We report a series of 9 consecutive patients with purpura fulminans, treated with a plasma-derived protein C zymogen concentrate (Ceprotin®, Baxter, Vienna, Austria) for acute onset PF in 3 Vienna hospitals, in which the treatment guidelines included protein C replacement. Median age was 29 years (range 2 months to 73 years), 5 male, 4 female, 5 adult, 4 pediatric patients were treated, respectively. Six patients had meningococcal sepsis, 2 had overwhelming post-splenectomy infections, and 1 had heat-shock induced coagulopathy. All patients presented with typical skin lesions and acute critical illness and were admitted to intensive care units. Coagulopathy was present in 100%, severe vasopressor-dependent sepsis in 100%, acute renal failure in 89%, respiratory failure in 89%. Median SAPS II score in the adults was 78 (range 45-97), predicting a mortality of 78.3% (range 31-88.5%). All pediatric patients had a Glasgow Meningococcal Septicemia prognostic score >8, indicating a fatal outcome. Renal replacement therapy was necessary in 56%, mechanical ventilation in 89%. Initial protein C levels were markedly decreased in the 8 patients with infections.

Standardized sepsis therapy was applied according to the surviving sepsis guidelines. Protein C was given as an initial bolus infusion (100 U/kg) followed by a continuous infusion with 10 U/kg/h, adjusted to obtain plasma protein C activity levels of 1.0 U/mL. In addition, platelet, red blood cell, fibrinogen and antithrombin concentrates were given as needed.

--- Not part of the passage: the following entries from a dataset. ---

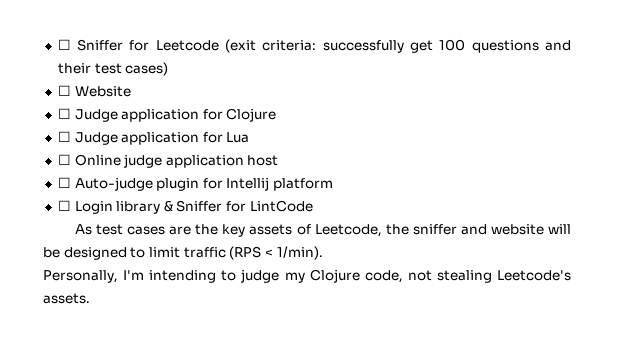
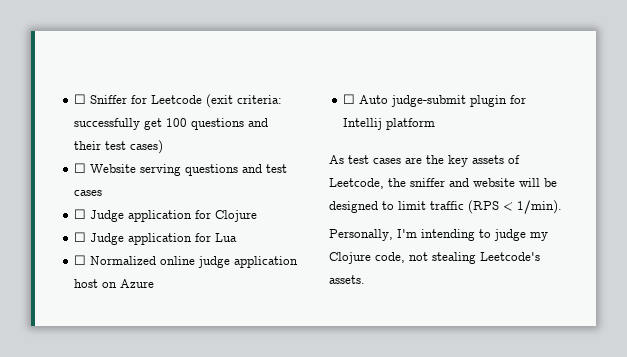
(131, 91) none -> [140,164,288,176] [74,190,103,196] serving questions and test cases
[74,154,121,166] Online -> [90,256,196,265] Normalized online
[57,177,153,191] // ☐ Auto-judge -> [102,279,155,288] [343,94,467,107] on Azure // ☐ Auto judge-submit
[57,200,313,214] // ☐ Login library & Sniffer for LintCode -> (436, 124) none

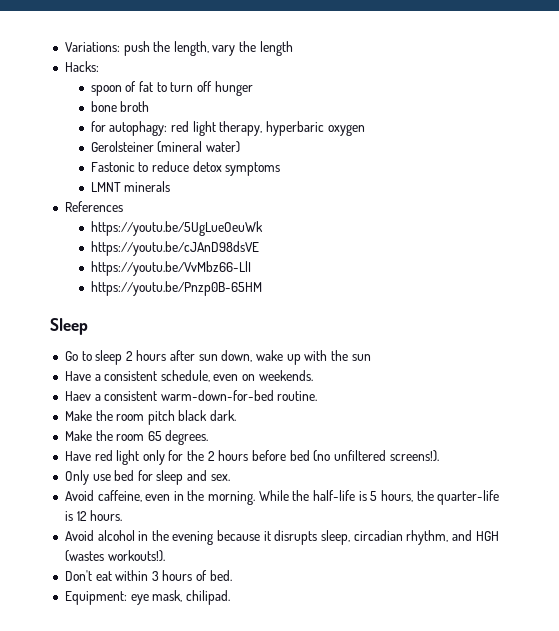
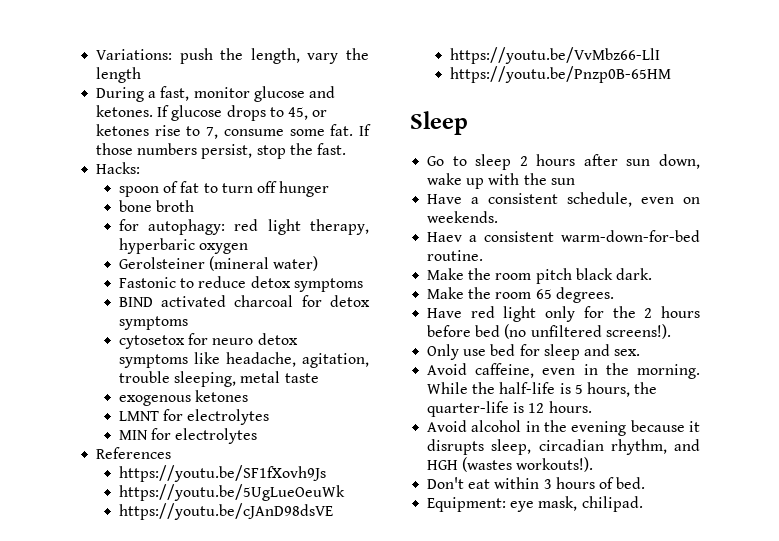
(293, 48) none -> [96,86,335,102] [96,105,328,121] [96,124,371,139] [96,143,346,159] // During a fast, monitor glucose and ketones. If glucose drops to 45, or ketones rise to 7, consume some fat. If those numbers persist, stop the fast.
[90,181,171,192] LMNT minerals -> [118,295,370,307] [118,316,188,330] [118,333,298,349] [118,352,369,368] [118,371,319,387] [118,390,249,406] [118,409,270,425] [118,428,258,444] BIND activated charcoal for detox symptoms // cytosetox for neuro detox symptoms like headache, agitation, trouble sleeping, metal taste // exogenous ketones // LMNT for electrolytes // MIN for electrolytes
(123, 206) none -> [118,465,326,482] // https://youtu.be/SF1fXovh9Js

In one patient (PF caused by heat shock) protein C infusion was stopped after 2 days, and he died after 10 days from refractory multiple organ failure. All other patients (with infection-induced PF) survived. Coagulopathy resolved within a few days, and all patients could successfully be weaned from intensive care therapy. Organ function was completely restored without residual dysfunction. One patient needed amputation of both forefeet and nose reconstruction, 6 patients had, in part extended, scar formation at the skin. Median follow up was 8 months (range 2-20). At that time all patients were fully active without apparent limitations.

In conclusion, standardized, full-code sepsis therapy, together with protein C substitution, resulted in very high survival rate of patients with infection-induced PF (as compared to predicted mortality) and a low rate of disabilities in this otherwise deleterious disease. As Ceprotin® is approved only for congenital protein C deficiency, controlled clinical studies are urgently needed to gain more scientific evidence for this potentially life-saving, but still off-label therapy in patients with PF.